Understanding the Matrix Operations In Transformer Architecture

I wanted to write this article for a long time, there have been many excellent articles explaining the transformer architecture in detail like Annotated Transfomer . The article covers in detail about every building block of transformers. I would like to extend the article to explain how the matrix operations happen during the training as well as inference.

Transformer architecture is faster compared to LSTM is because of parallel batched multiplications which happen behind the scenes. It's hard to understand this process because it happens in a multi-dimensional space. In the below explanation I would simplify it by splitting the operations in a two dimensional space which are easier to understand.

Transformer Architecture

Major components of transfomer are

Encoder Block
- Word Embedding
- Postional Embedding
- Multi Head Self Attention
Decoder Block
- Word Embedding
- Postional Embedding
- Multi Head Self Attention
- Multi Head Encoder-Decoder Attention

Training of transfomer happens in parallel (all words are passed one shot unlike the autoregressive way in LSTM). Inference in transformer happens in a auto regressive way.(give sos token predict first word then next word ..so on)

To understand the mathematical operations in transformer lets take an example of grammatical error correction.
source sentence : I going to school today.
target setnece : I am going to school today.
Lets assume the basic trainsfomer architecture which has 6 blocks, 8 attention heads and 512 dimesnion of hidden state.As all the 6 blocks have similar operations below is the explanation for one block.

Training Phase

Once we have parallel data (source & target sentence) as mentioned above.
Lets take the batch size for training is 4 , and vocab size is 30k

tokens = [4 x 10] -- batch size x sequence length(no of words)
one hot encoded tokens = b[4 x 10 x 30k]

Word embedding layer is a matrix which projects the one hot encoded tokens into a hidden dimension of length 512.
Wt = [30k x 512]
word embedding = (one hot encoded tokens) * (Wt) -- [4 x 10 x 512]

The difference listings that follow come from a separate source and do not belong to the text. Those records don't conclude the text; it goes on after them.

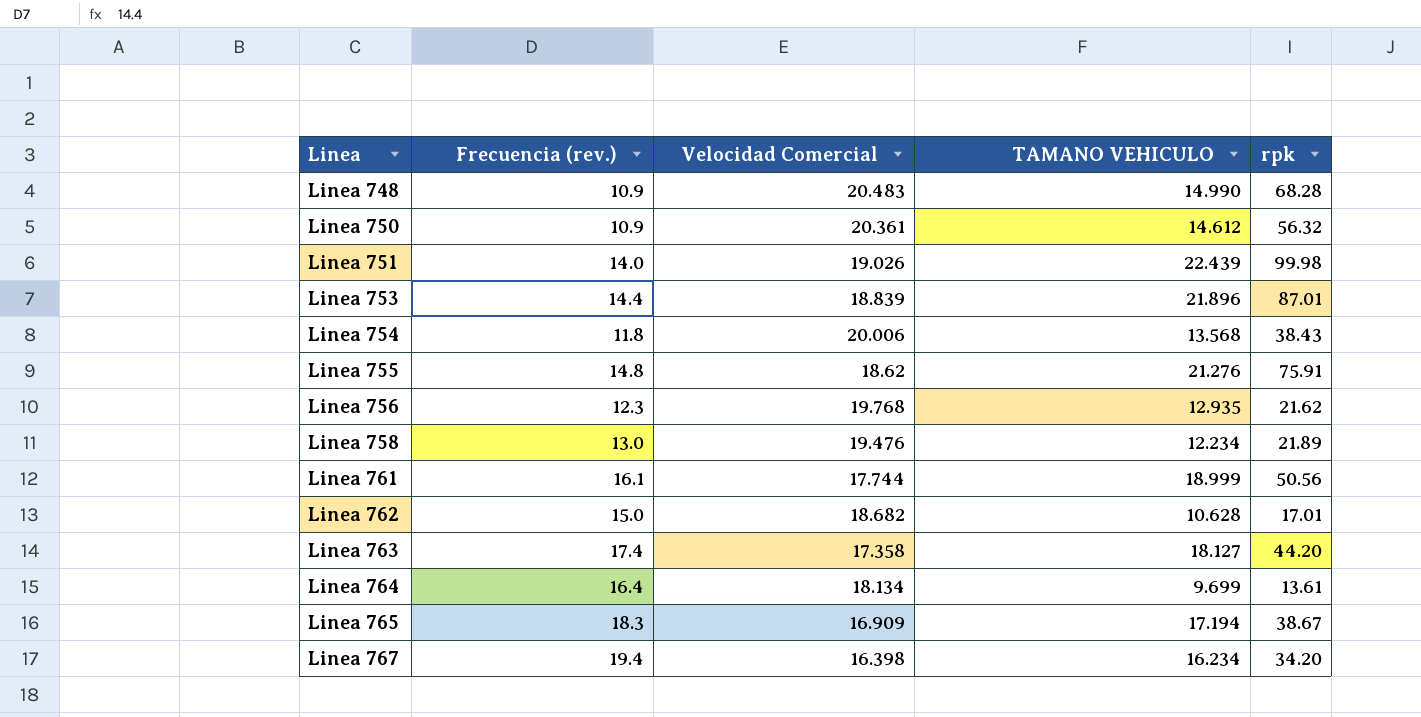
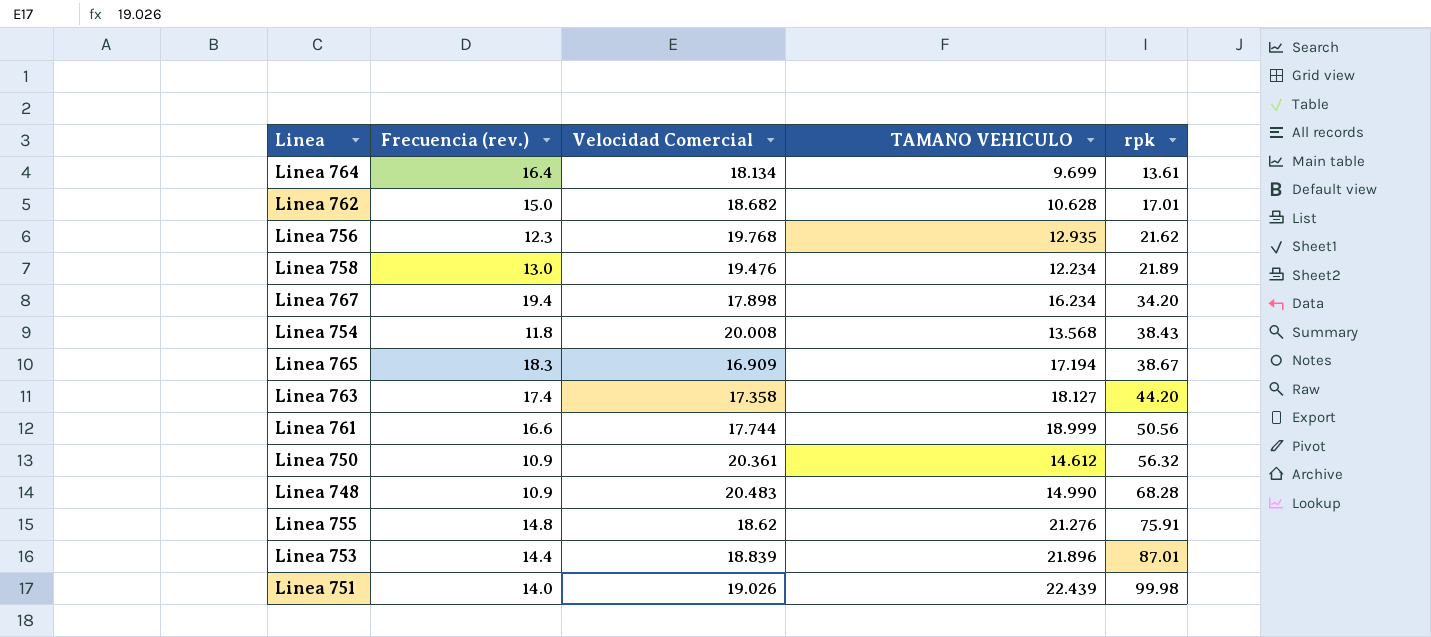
row order: Linea ascending -> rpk ascending
Linea 767 | Velocidad Comercial: 16.398 -> 17.898
Linea 754 | Velocidad Comercial: 20.006 -> 20.008
Linea 761 | Frecuencia (rev.): 16.1 -> 16.6

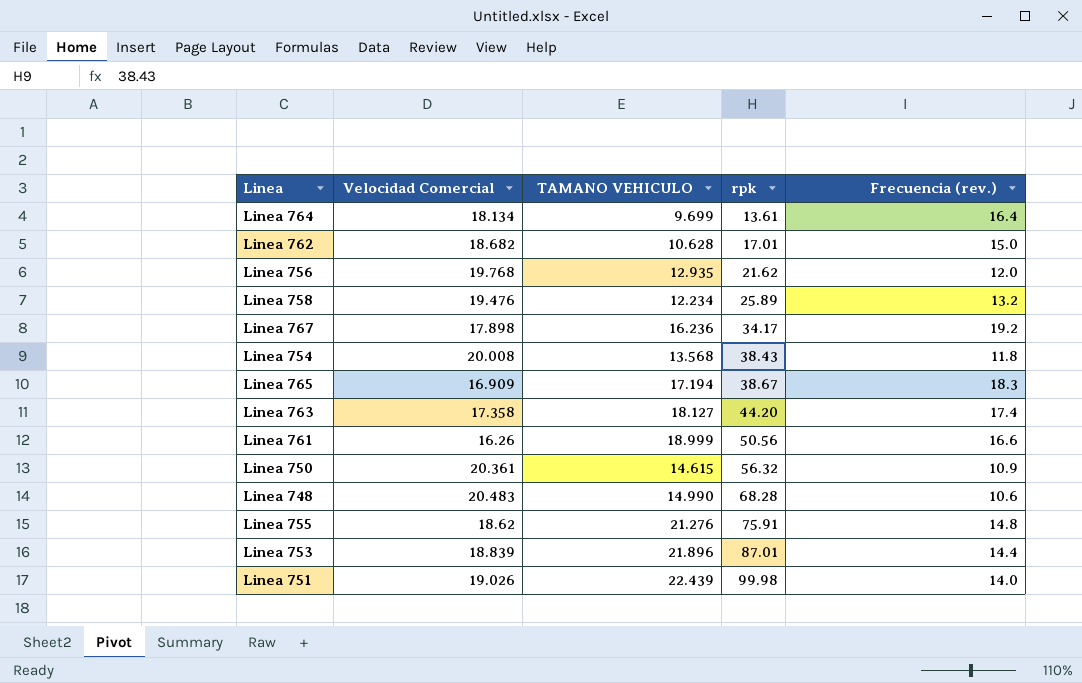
column Frecuencia (rev.) | position: 2 -> 5
Linea 756 | Frecuencia (rev.): 12.3 -> 12.0
Linea 758 | rpk: 21.89 -> 25.89
Linea 758 | Frecuencia (rev.): 13.0 -> 13.2
Linea 767 | TAMANO VEHICULO: 16.234 -> 16.236
Linea 767 | rpk: 34.20 -> 34.17
Linea 767 | Frecuencia (rev.): 19.4 -> 19.2
Linea 761 | Velocidad Comercial: 17.744 -> 16.26
Linea 750 | TAMANO VEHICULO: 14.612 -> 14.615
Linea 748 | Frecuencia (rev.): 10.9 -> 10.6

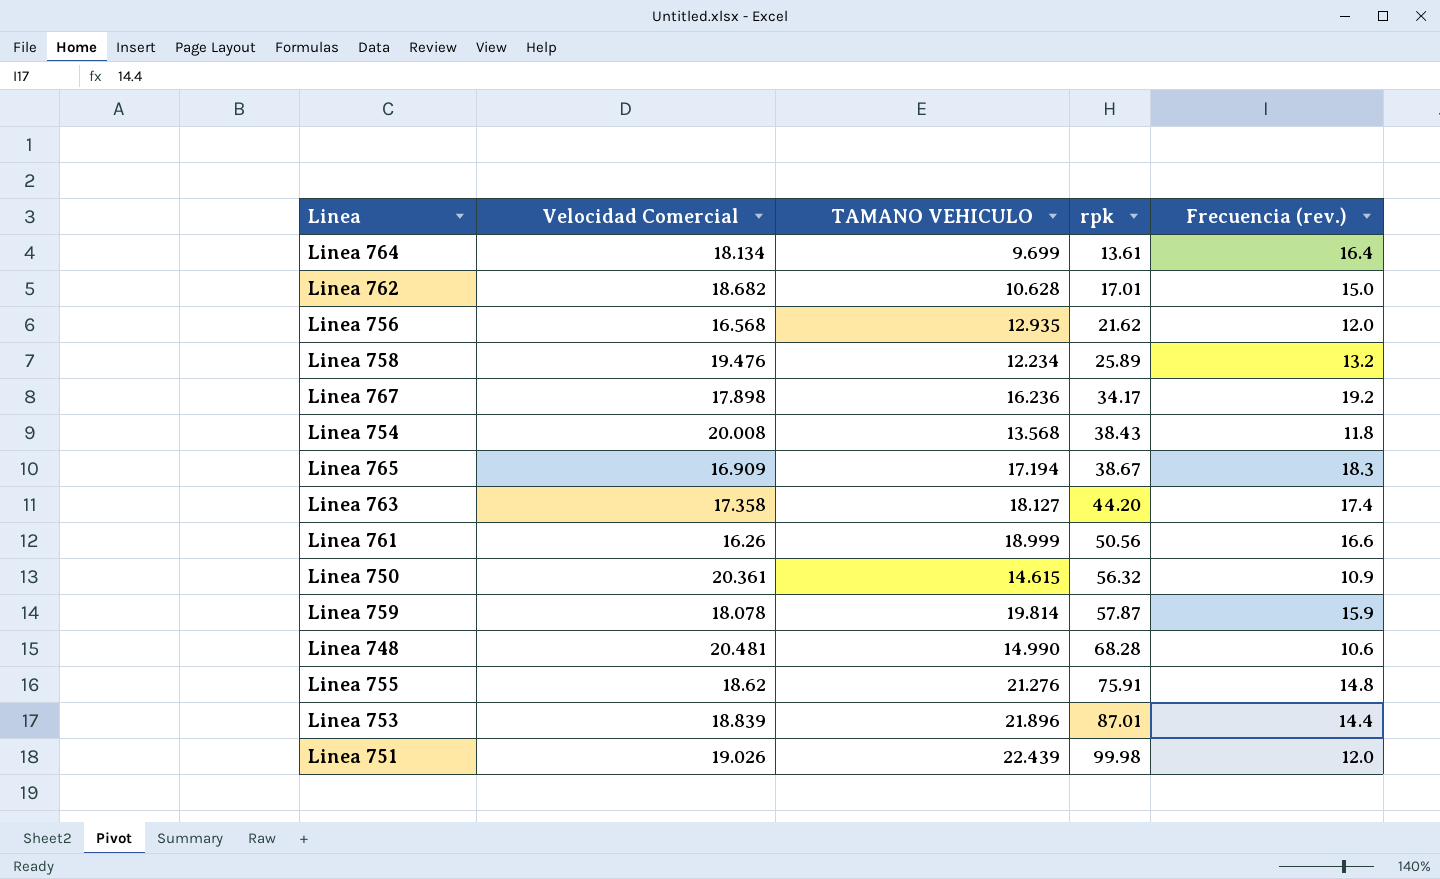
Linea 756 | Velocidad Comercial: 19.768 -> 16.568
row Linea 759: none -> 18.078 | 19.814 | 57.87 | 15.9
Linea 748 | Velocidad Comercial: 20.483 -> 20.481
Linea 751 | Frecuencia (rev.): 14.0 -> 12.0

Postional embedding is a vector of length 512 which uniquly represents an index in the sequence of tokens . Better explanation here
positional embedding = [4 x 10 x 512]

input to encoder = word embedding + positional embedding -- [4 x 10 x 512] (matrix addition)

Self Attention

There are 8 heads in Self Attention layer of the transformer, all the heads have similar calculations but without parameter sharing.

Attention Head 1

Q1 = K1 = V1 = [4 x 10 x 512](input to encoder)
Here we learn three paramters Q1w,K1w,V1w which converts the input to a lower dimensional space of length 64 (64 because 512/(8 heads) = 64 , we concatenate the vectors from 8 attention heads to make it 512 again)
Q1w,K1w,V1w = [512 x 64] (Replicate the matrices batch size times) == [4 x 512 x 64]
Q1^ = Q1 * Q1w = [4 x 10 x 64]
K1^ = K1 * K1w = [4 x 10 x 64]
V1^ = V1 * V1w = [4 x 10 x 64]
matrix [ m x n ] * [n x k ] = [m x k]
Attention: Q1^ x K1^(transpose) = [4 x 10 x 64] * [4 x 64 x 10] == [4 x 10 x 10] --> Softmax --> [4 x 10 x 10]
Assuming there are no padding tokens in the batch for simplicity. we now got a attention matrix which shows importance of each word with respect to other words in the sentence.And this a bidirectional attention as each word can see the future words as well.
Weighted Context Vector = Attention * V1^ == [4 x 10 x 10] * [4 x 10 x 64] == [4 x 10 x 64]
matrix [ p x m x n] * [p x n x k] == [p x m x k]

Output of Attention head 1 = Weighted Context Vector = [4 x 10 x 64]

Attention Head 2

Q2 = K2 = V2 = [4 x 10 x 512](input to encoder)
Here again we learn three paramters Q2w,K2w,V2w
Q2w,K2w,V2w = [512 x 64]
Q2^ = Q2 * Q2w = [4 x 10 x 64]
K2^ = K2 * K2w = [4 x 10 x 64]
V2^ = V2 * V2w = [4 x 10 x 64]
matrix [ m x n ] * [n x k ] = [m x k]
Attention: Q2^ x K2^(transpose) = [4 x 10 x 64] * [4 x 64 x 10] == [4 x 10 x 10] --> Softmax --> [4 x 10 x 10]
Assuming there are no padding tokens in the batch for simplicity. we now got a attention matrix which shows importance of each word with respect to other words in the sentence.And this a bidirectional attention as each word can see the future words as well.
Weighted Context Vector = Attention * V2^ == [4 x 10 x 10] * [4 x 10 x 64] == [4 x 10 x 64]
matrix [ p x m x n] * [p x n x k] == [p x m x k]

Output of Attention head 2 = Weighted Context Vector = [4 x 10 x 64]

Similar calcualtion happens at other attention heads as well.
Output of block 1 of encoder = concatenation of ouput from 8 heads = [4 x 10 x 512](concatenation of 8 matrices on the last dimension)